In [None]:
%load_ext autoreload
%autoreload 2

import warnings
warnings.filterwarnings('ignore')

# Discrimination detection and mitigation (on houses prices dataset)

## Train a model regardless of fairness

In [None]:
from fairdream.data_preparation import *
from fairdream.compute_scores import *
from fairdream.detection import *
from fairdream.correction import *
from fairdream.plots import *

In [None]:
# set your statistics purposes
model_task = "regression"
stat_criteria = "rmse"

### Bring your own model 

If you want to bring your own model, you have to set 3 features:

1. uncorrected_model_path
Save your model in uncorrected_model_path, for fairness analysis on relevant features
Ex: uncorrected_model_path = "/work/data/models/uncorrected_model.pkl"

2. X_train_valid, Y_train_valid
pd.DataFrame with your inputs and targets on train&valid set, of shape(nb_individuals,)

3. Y_pred_train_valid
np.ndarray with the predicted label (i.e. class) or value, of shape(nb_individuals,)

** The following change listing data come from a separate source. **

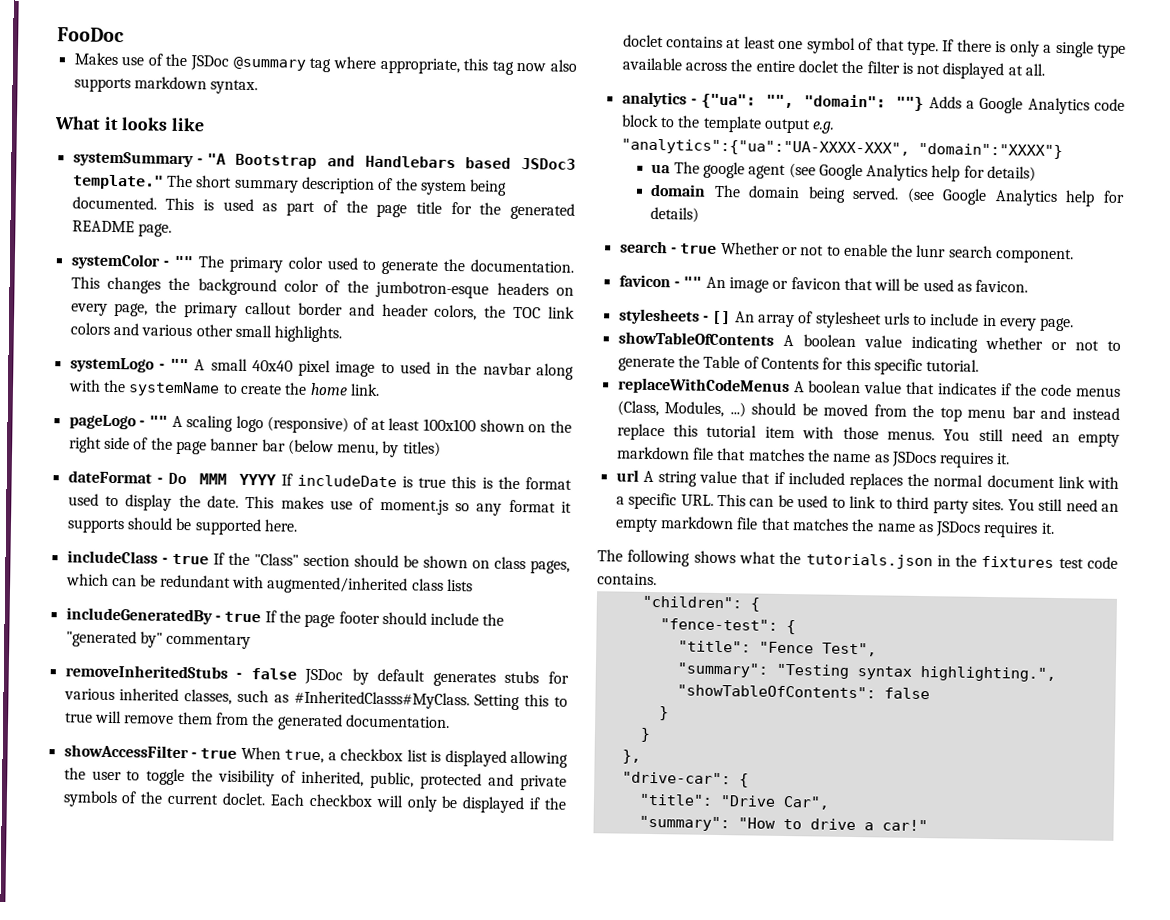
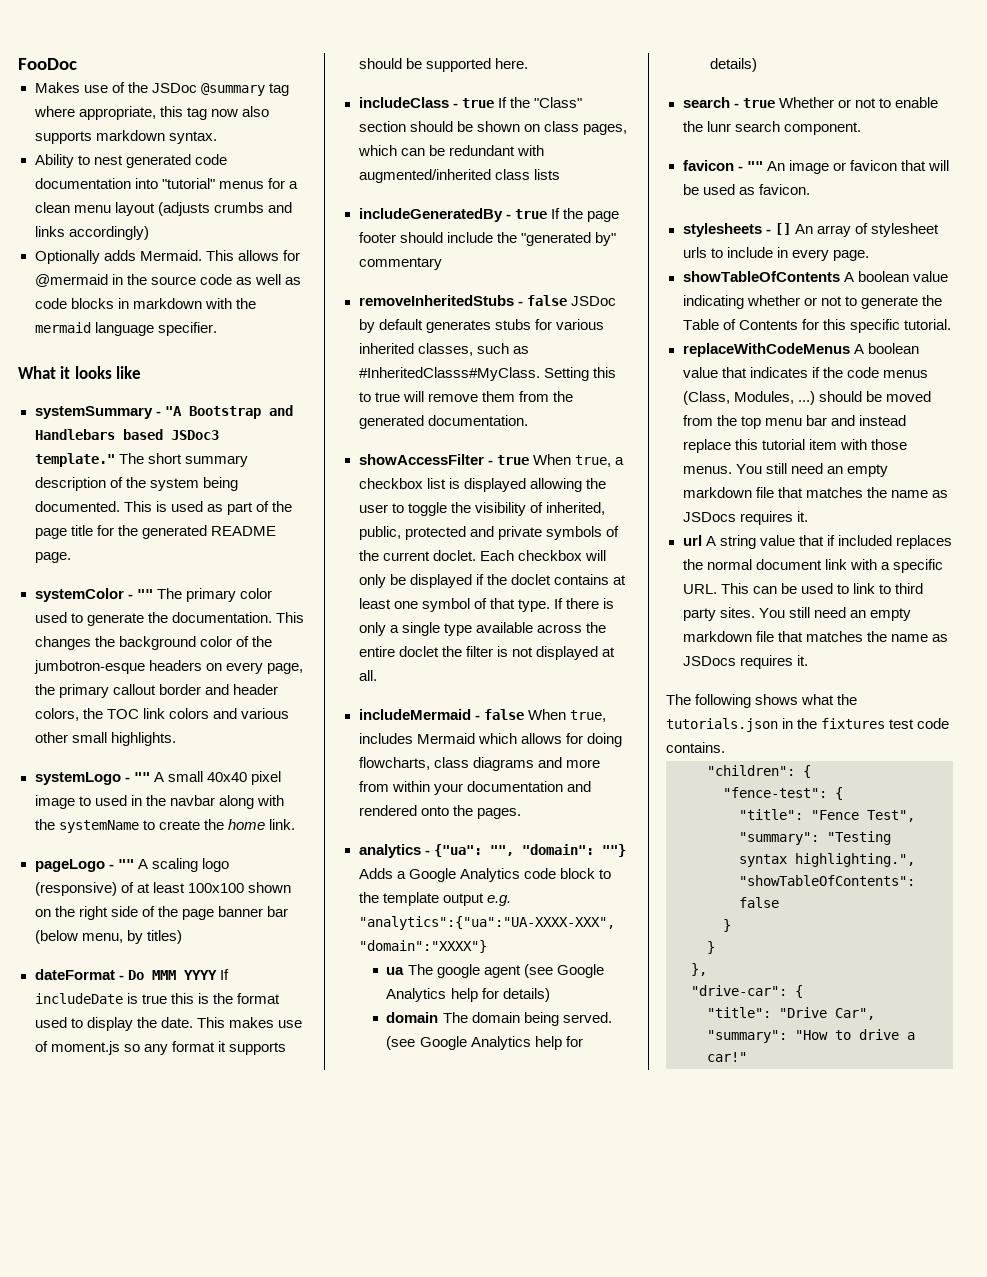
+ Ability to nest generated code documentation into "tutorial" menus for a clean menu layout (adjusts crumbs and links accordingly)
+ Optionally adds Mermaid. This allows for @mermaid in the source code as well as code blocks in markdown with the mermaid language specifier.
+ includeMermaid - false When true, includes Mermaid which allows for doing flowcharts, class diagrams and more from within your documentation and rendered onto the pages.

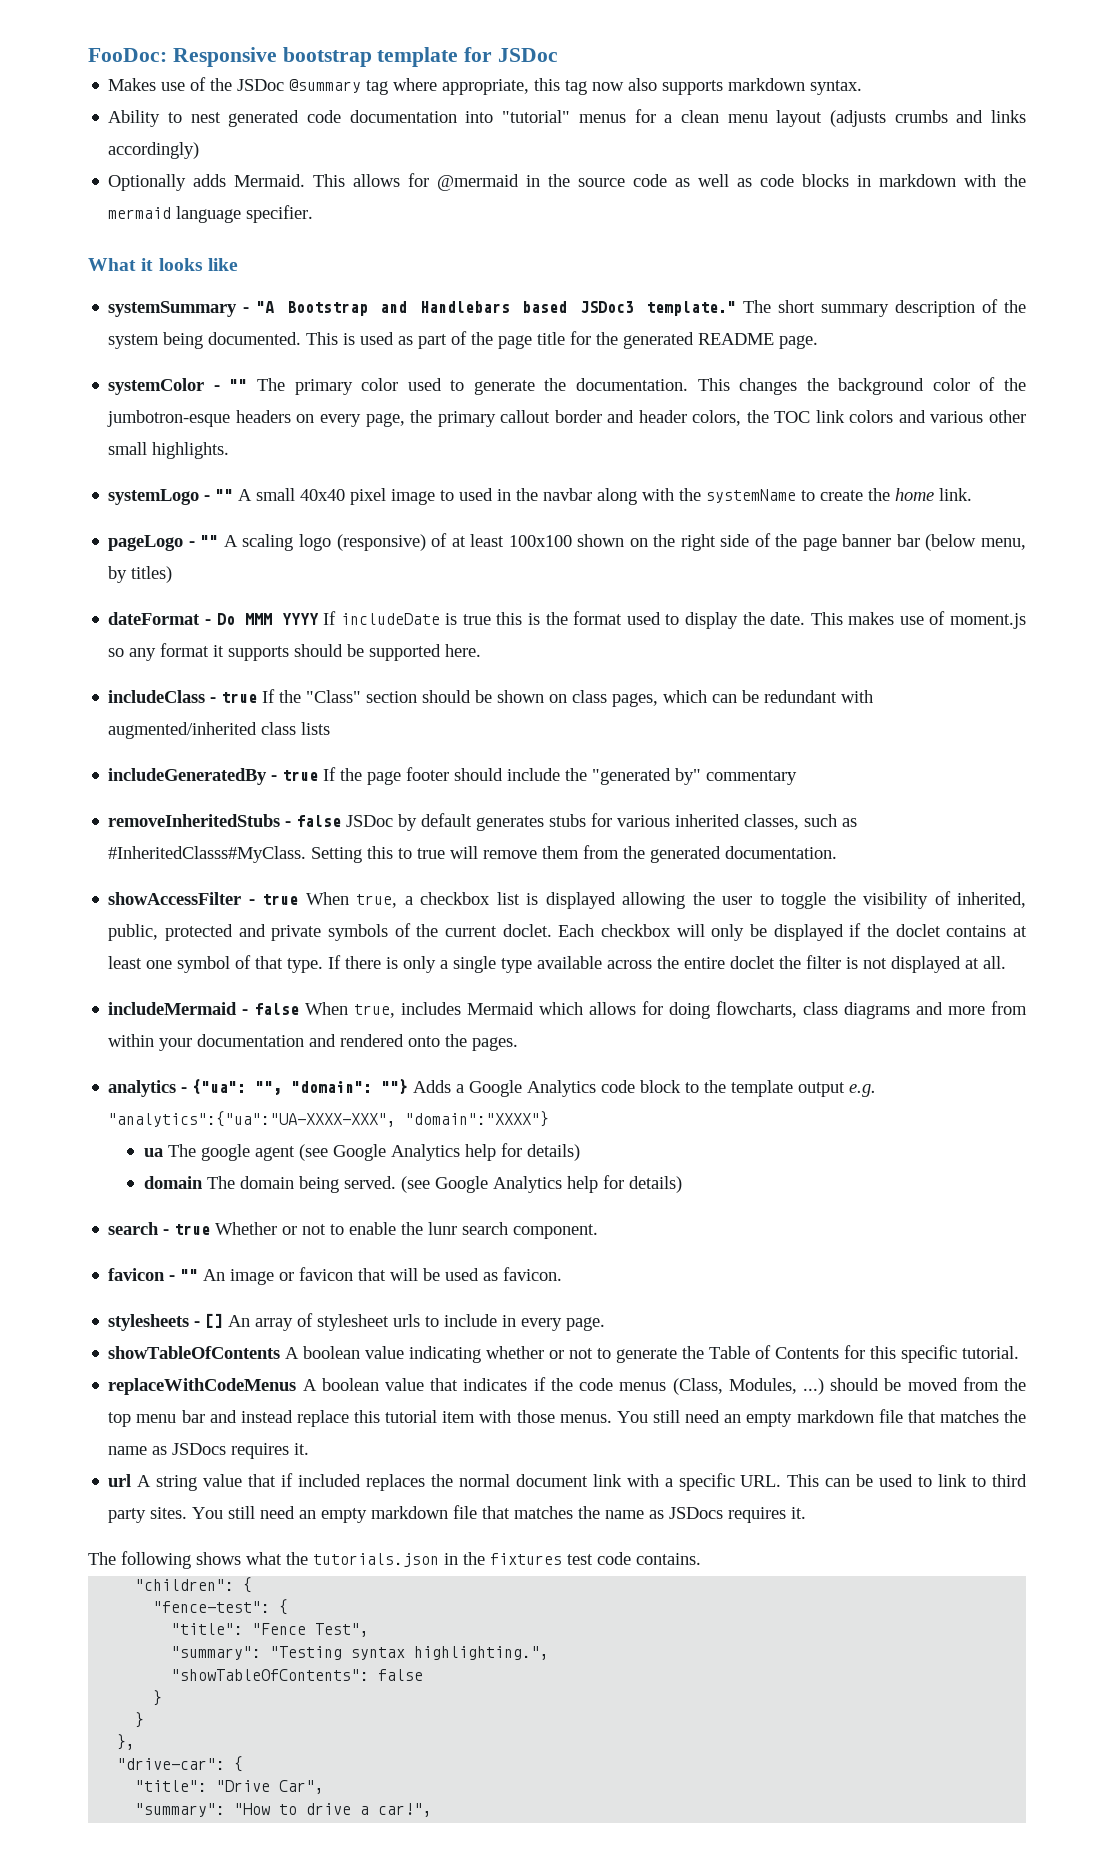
- FooDoc
+ FooDoc: Responsive bootstrap template for JSDoc
- "summary": "How to drive a car!"
+ "summary": "How to drive a car!",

### Automatically train a model statistically performant, regardless of fairness

In [None]:
# preparing the housing dataset for regression, according to its size ('small' or 'large')

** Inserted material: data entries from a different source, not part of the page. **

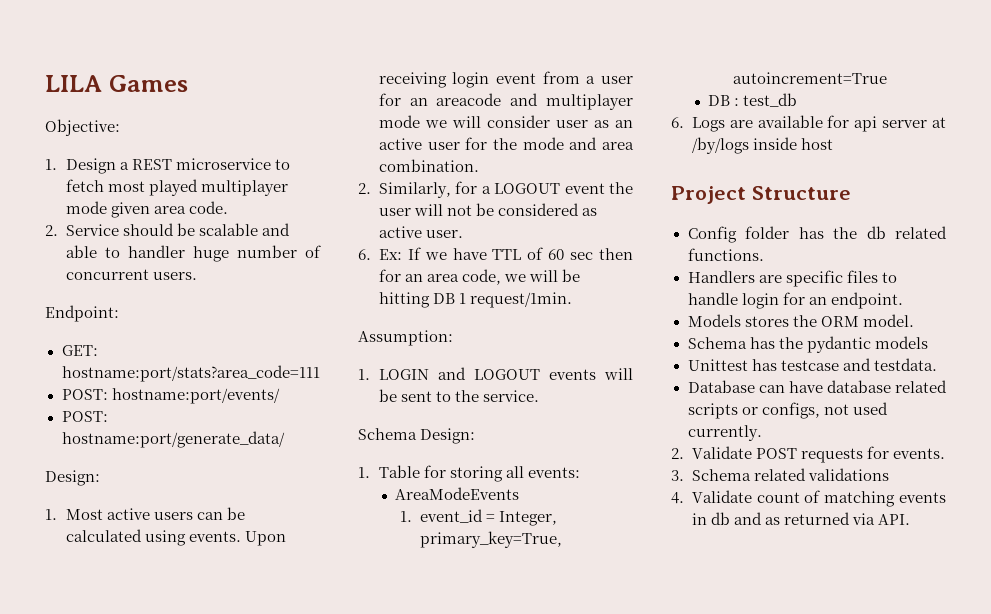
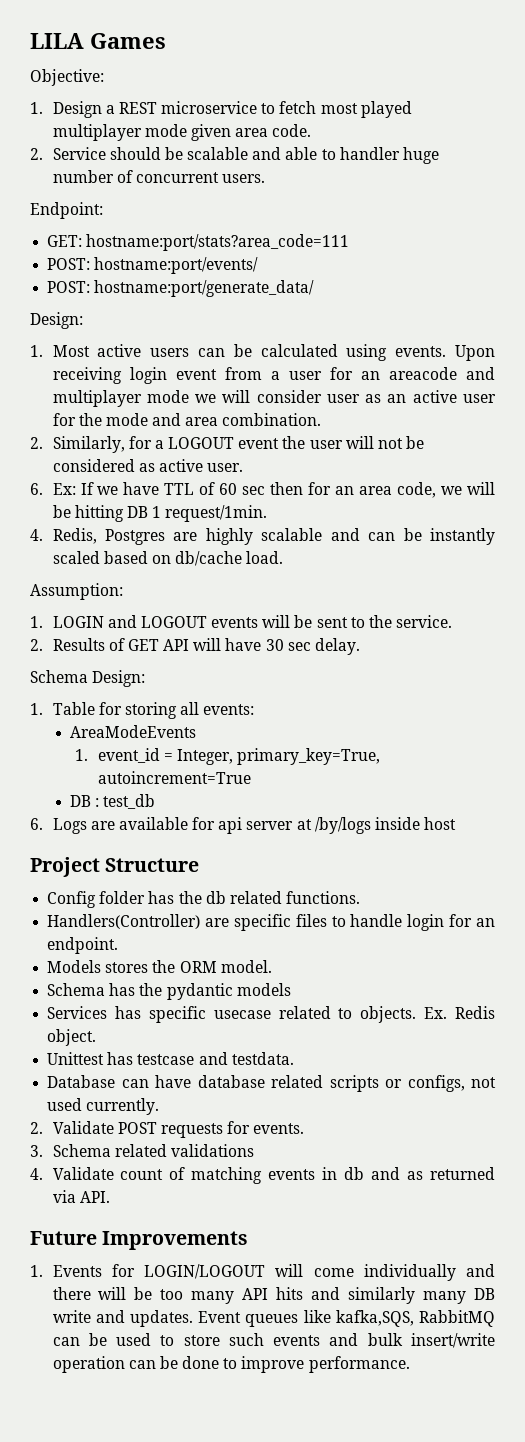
+ 4. Redis, Postgres are highly scalable and can be instantly scaled based on db/cache load.
+ 2. Results of GET API will have 30 sec delay.
- Handlers are specific files to handle login for an endpoint.
+ Handlers(Controller) are specific files to handle login for an endpoint.
+ Services has specific usecase related to objects. Ex. Redis object.
+ Future Improvements
+ 1. Events for LOGIN/LOGOUT will come individually and there will be too many API hits and similarly many DB write and updates. Event queues like kafka,SQS, RabbitMQ can be used to store such events and bulk insert/write operation can be done to improve performance.

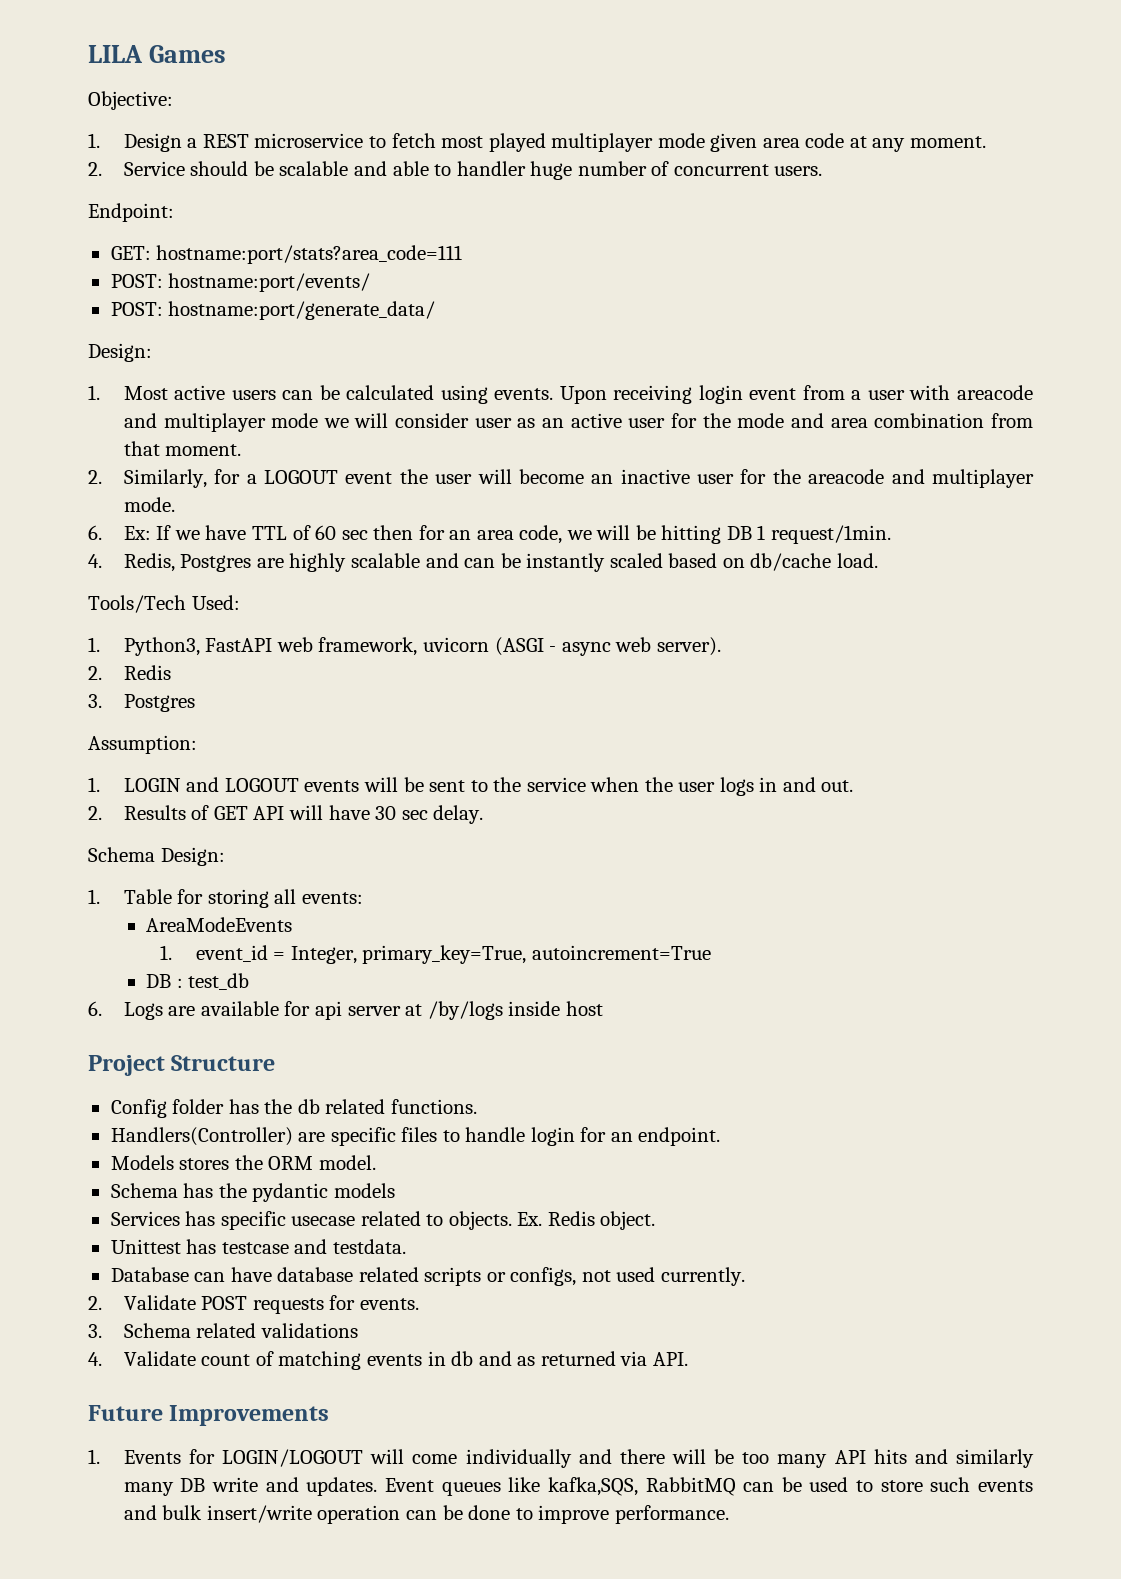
- 1. Design a REST microservice to fetch most played multiplayer mode given area code.
+ 1. Design a REST microservice to fetch most played multiplayer mode given area code at any moment.
- Upon receiving login event from a user for an areacode and multiplayer mode we will consider user as an active user for the mode and area combination.
+ Upon receiving login event from a user with areacode and multiplayer mode we will consider user as an active user for the mode and area combination from that moment.
- 2. Similarly, for a LOGOUT event the user will not be considered as active user.
+ 2. Similarly, for a LOGOUT event the user will become an inactive user for the areacode and multiplayer mode.
+ Tools/Tech Used:
+ 1. Python3, FastAPI web framework, uvicorn (ASGI - async web server).
+ 2. Redis
+ 3. Postgres
- 1. LOGIN and LOGOUT events will be sent to the service.
+ 1. LOGIN and LOGOUT events will be sent to the service when the user logs in and out.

from sklearn.datasets import fetch_california_housing
from sklearn.datasets import load_boston
from sklearn.datasets import load_diabetes


def choose_housing_dataset_for_regression(dataset_len):
    if dataset_len == 'small':
        boston = load_boston()
        x, y = boston.data, boston.target

        X = pd.DataFrame(boston.data, columns=boston.feature_names)
        Y = pd.DataFrame(boston.target, columns=["MEDV"])
    
    elif dataset_len == 'large':
        california = fetch_california_housing()
        x, y = california.data, california.target

        X = pd.DataFrame(california.data, columns=california.feature_names)
        Y = pd.DataFrame(california.target, columns=['MedHouseVal'])
    
    elif dataset_len == 'diabetes':
        diabetes = load_diabetes()
        x, y = diabetes.data, diabetes.target

        X = pd.DataFrame(diabetes.data, columns=diabetes.feature_names)
        Y = pd.DataFrame(diabetes.target, columns=["diabete_indicator"])
    
    return X, Y

In [None]:
dataset_len = 'diabetes'

X, Y = choose_housing_dataset_for_regression(dataset_len)

In [None]:
X_train, X_valid, X_train_valid, X_test, Y_train, Y_valid, Y_train_valid, Y_test = train_valid_test_split(X,Y, model_task)

In [None]:
# save the uncorrected model, to then sort its features by importances
save_model = True
uncorrected_model_path = "/work/data/models/uncorrected_model.pkl"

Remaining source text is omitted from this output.